## Available data
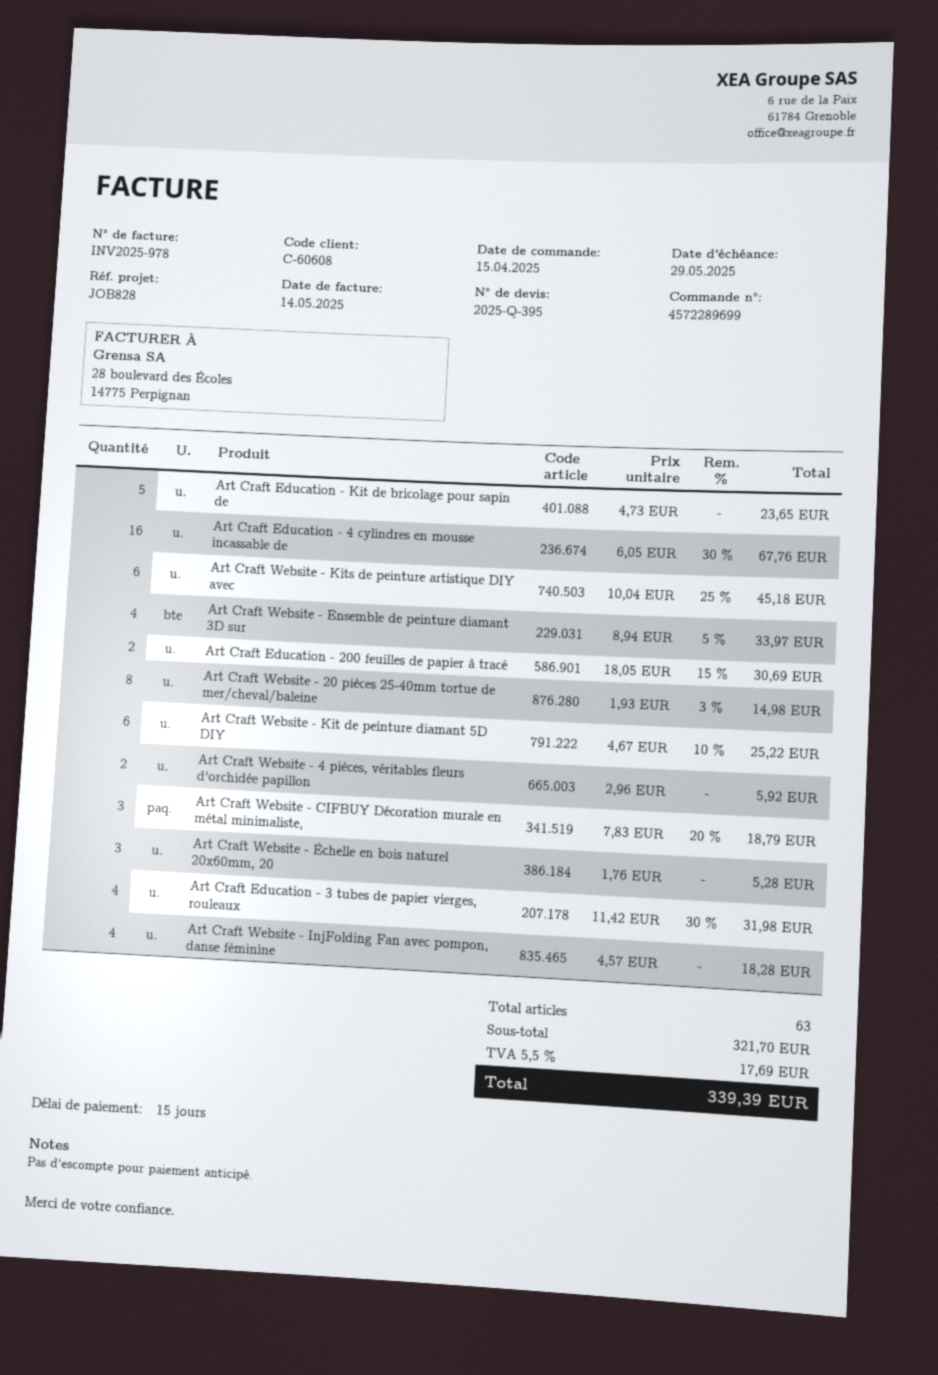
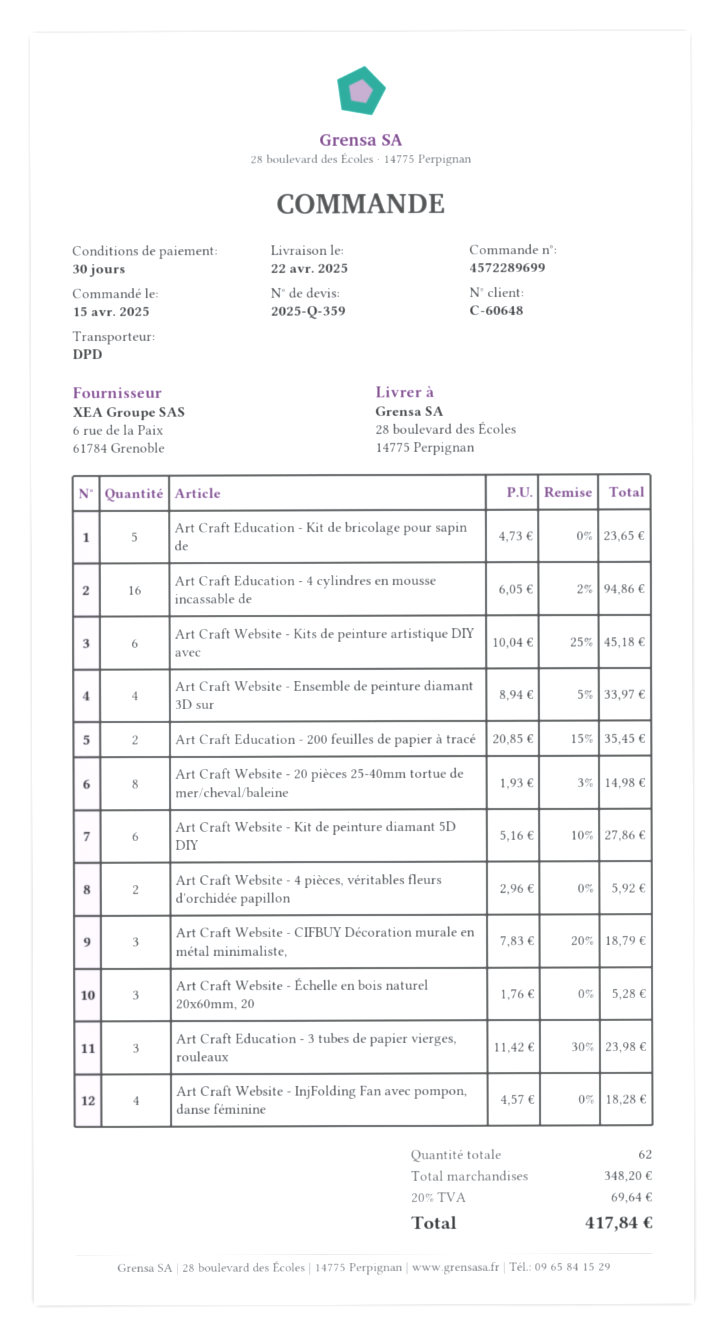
quote number: 2025-Q-395 -> 2025-Q-359
payment terms: 15 days -> 30 days
customer number: C-60608 -> C-60648
Art Craft Education - 4 cylindres en mousse incassable de: 16 x 6.05 - 30% = 67.76 -> 16 x 6.05 - 2% = 94.86
Art Craft Education - 200 feuilles de papier à tracé: 2 x 18.05 - 15% = 30.69 -> 2 x 20.85 - 15% = 35.45
Art Craft Website - Kit de peinture diamant 5D DIY: 6 x 4.67 - 10% = 25.22 -> 6 x 5.16 - 10% = 27.86
Art Craft Education - 3 tubes de papier vierges, rouleaux: 4 x 11.42 - 30% = 31.98 -> 3 x 11.42 - 30% = 23.98
total quantity: 63 -> 62
subtotal: 321.70 -> 348.20
tax: 5.5% = 17.69 -> 20% = 69.64
total: 339.39 -> 417.84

## Problem details
Wherever a line in the entries above holds "papier", copy that line.

## Task answer
Art Craft Education - 200 feuilles de papier à tracé: 2 x 18.05 - 15% = 30.69 -> 2 x 20.85 - 15% = 35.45
Art Craft Education - 3 tubes de papier vierges, rouleaux: 4 x 11.42 - 30% = 31.98 -> 3 x 11.42 - 30% = 23.98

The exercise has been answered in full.